(RECORDS FOR THE TASK Opens)

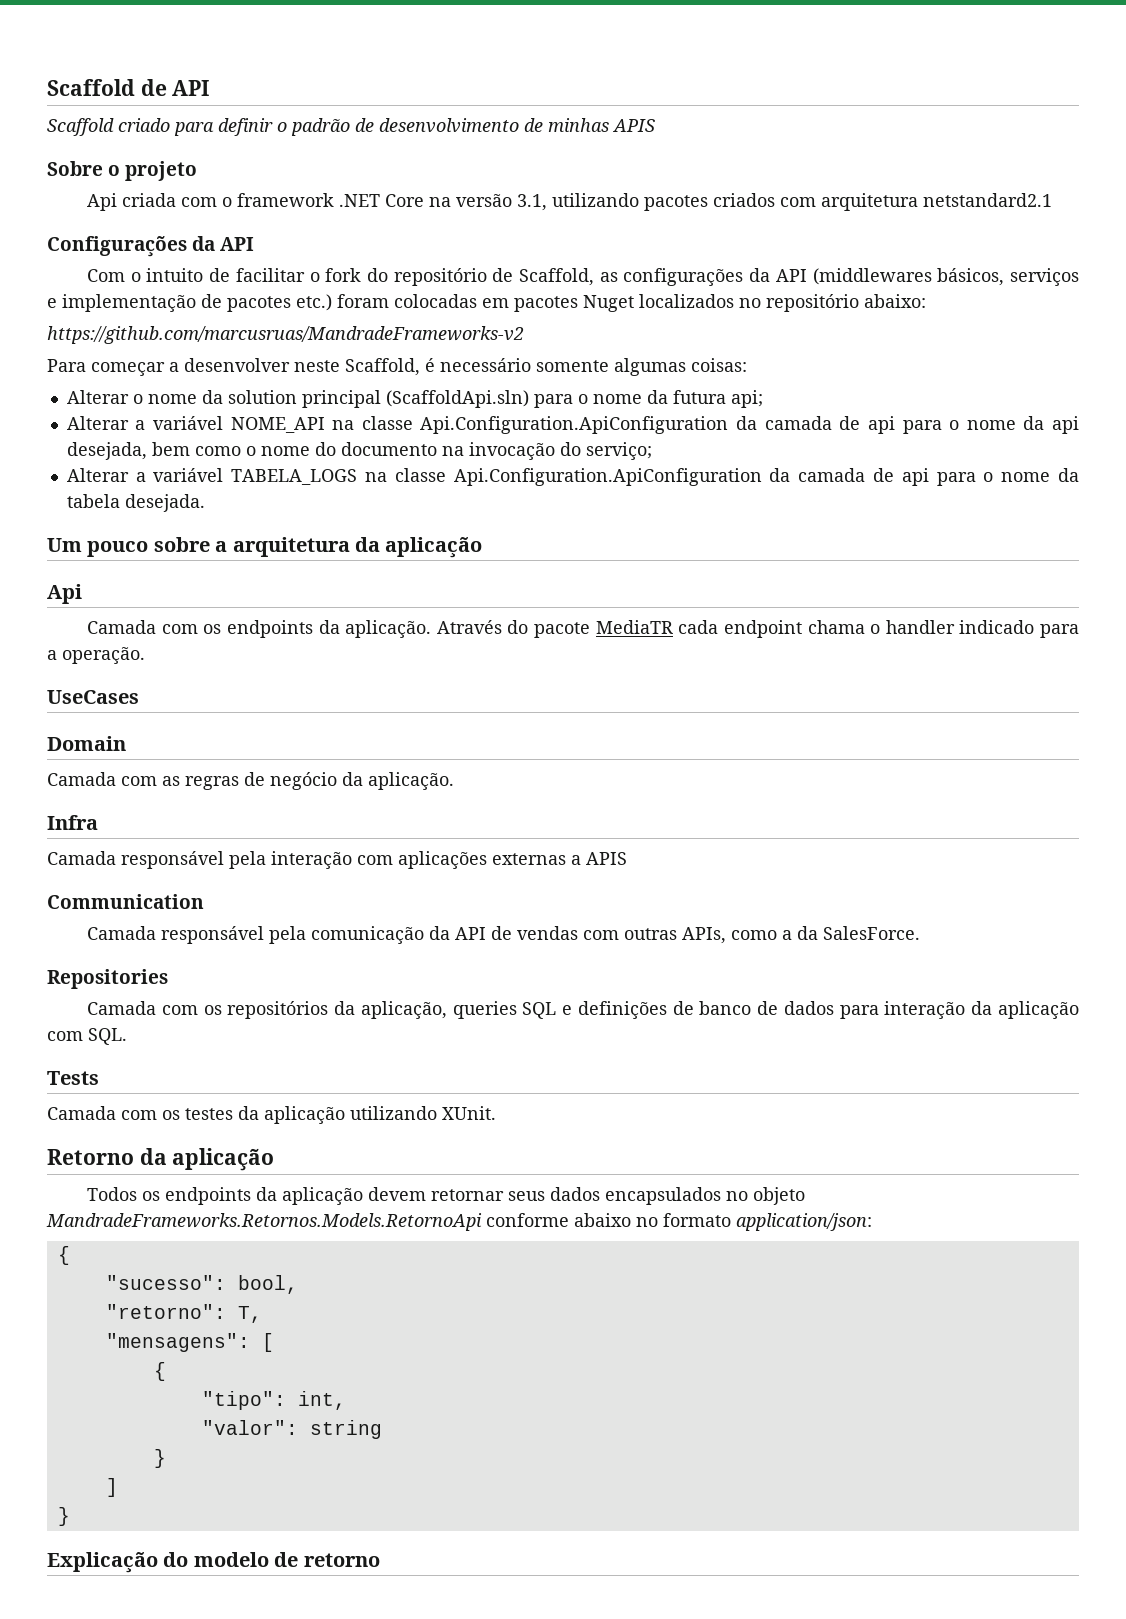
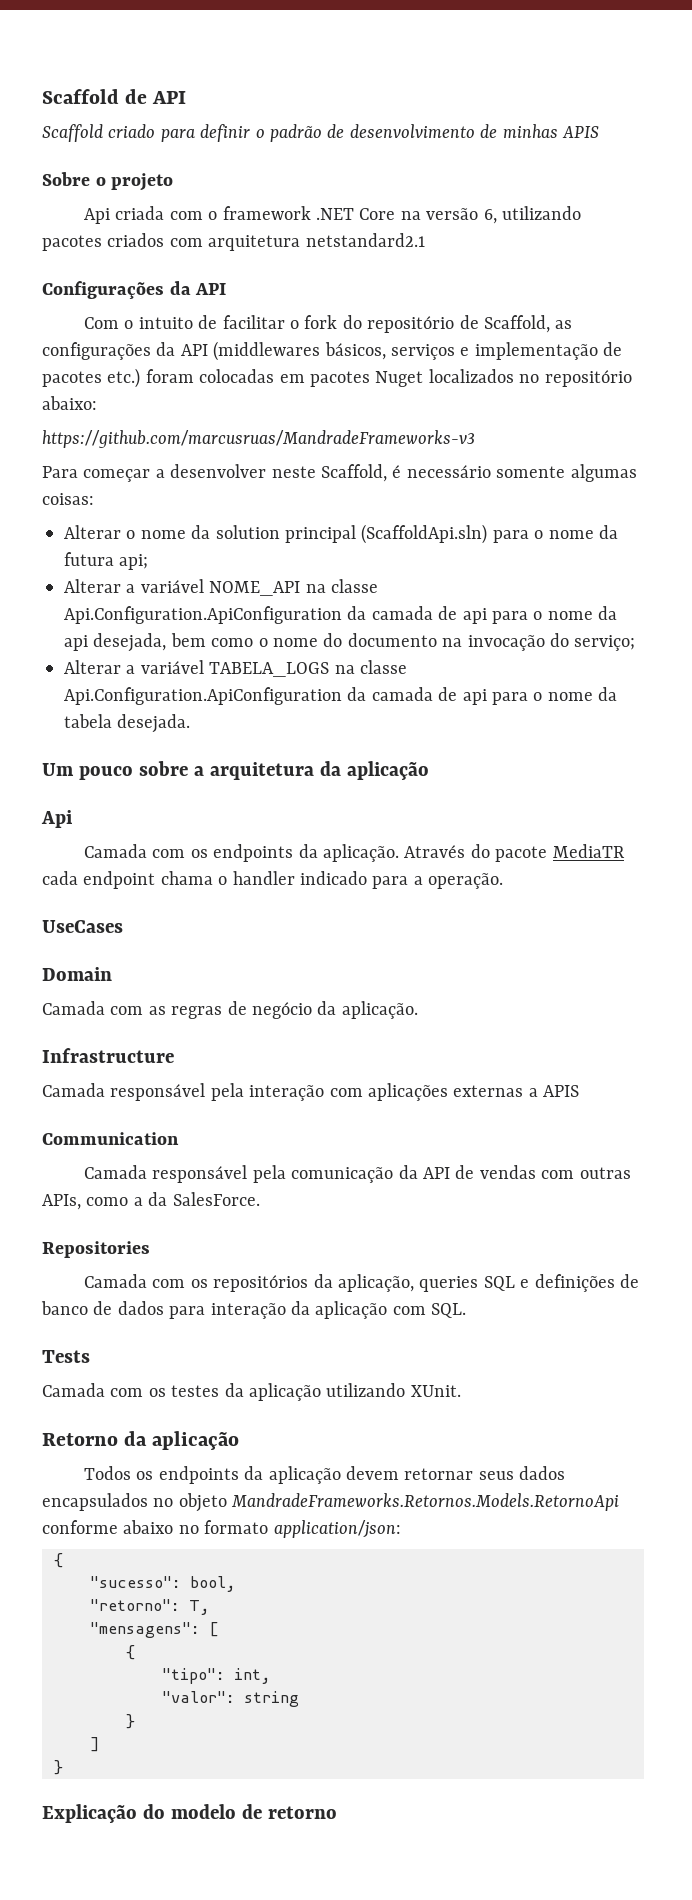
[517,194,548,211] 3.1, -> [483,209,497,224] 6,
[47,326,524,344] https://github.com/marcusruas/MandradeFrameworks-v2 -> [42,430,475,448] https://github.com/marcusruas/MandradeFrameworks-v3
[47,815,98,830] Infra -> [42,1048,174,1063] Infrastructure

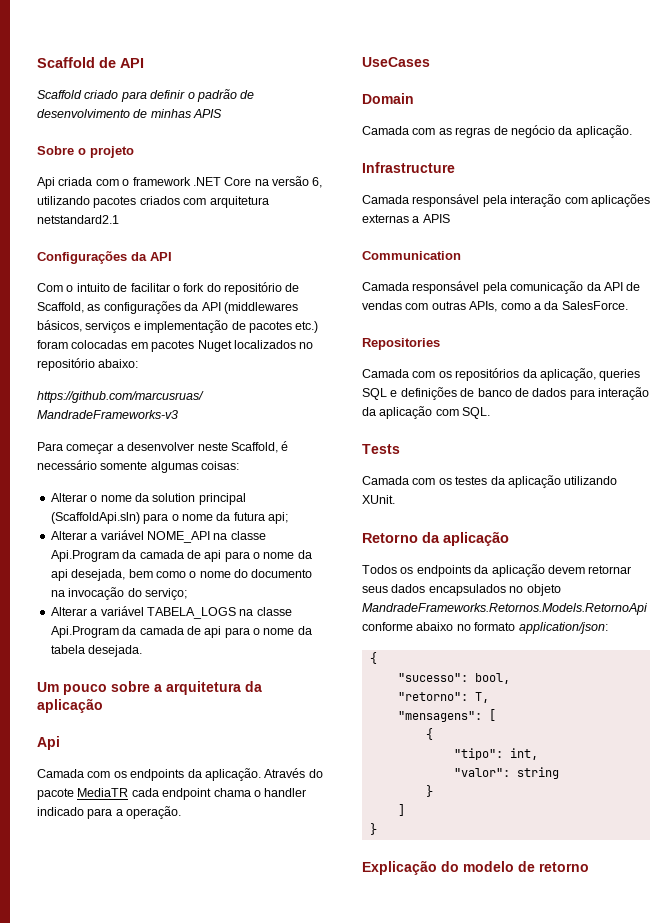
[64,606,342,624] Api.Configuration.ApiConfiguration -> [50,550,119,562] Api.Program
[64,687,342,705] Api.Configuration.ApiConfiguration -> [50,626,119,638] Api.Program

(RECORDS FOR THE TASK Closes)

## ABOUT THIS EXERCISE
Restate the preceding entries in full, word for word, with the pictures removed.

## SOLUTION BELOW
[517,194,548,211] 3.1, -> [483,209,497,224] 6,
[47,326,524,344] https://github.com/marcusruas/MandradeFrameworks-v2 -> [42,430,475,448] https://github.com/marcusruas/MandradeFrameworks-v3
[47,815,98,830] Infra -> [42,1048,174,1063] Infrastructure

[64,606,342,624] Api.Configuration.ApiConfiguration -> [50,550,119,562] Api.Program
[64,687,342,705] Api.Configuration.ApiConfiguration -> [50,626,119,638] Api.Program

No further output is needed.